## Dataset entries
+++

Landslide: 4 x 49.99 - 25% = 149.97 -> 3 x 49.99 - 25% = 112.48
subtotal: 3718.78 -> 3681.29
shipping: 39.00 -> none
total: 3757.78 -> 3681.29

+++

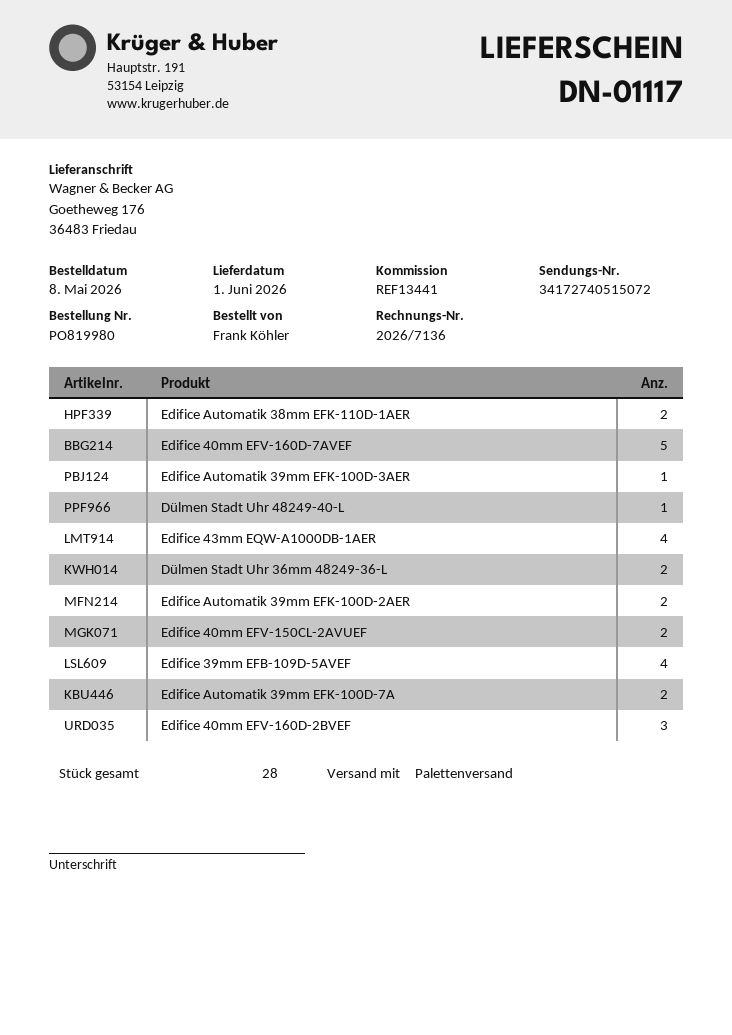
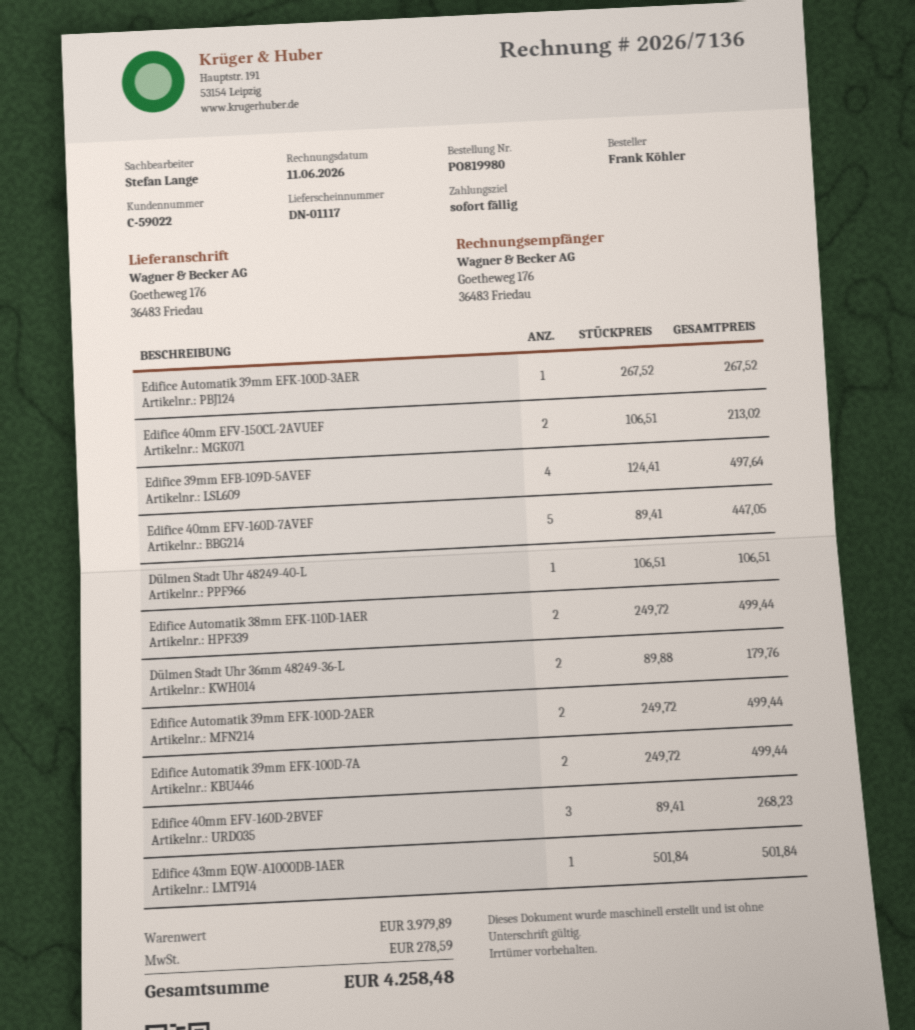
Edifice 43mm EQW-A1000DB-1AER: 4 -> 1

+++

## What needs to be done
Extract exactly and only the lines above from the line containing "Landslide: 4 x" through the line containing "total: 3757.78 -> 3681.29", both end lines included.

## Response box
Landslide: 4 x 49.99 - 25% = 149.97 -> 3 x 49.99 - 25% = 112.48
subtotal: 3718.78 -> 3681.29
shipping: 39.00 -> none
total: 3757.78 -> 3681.29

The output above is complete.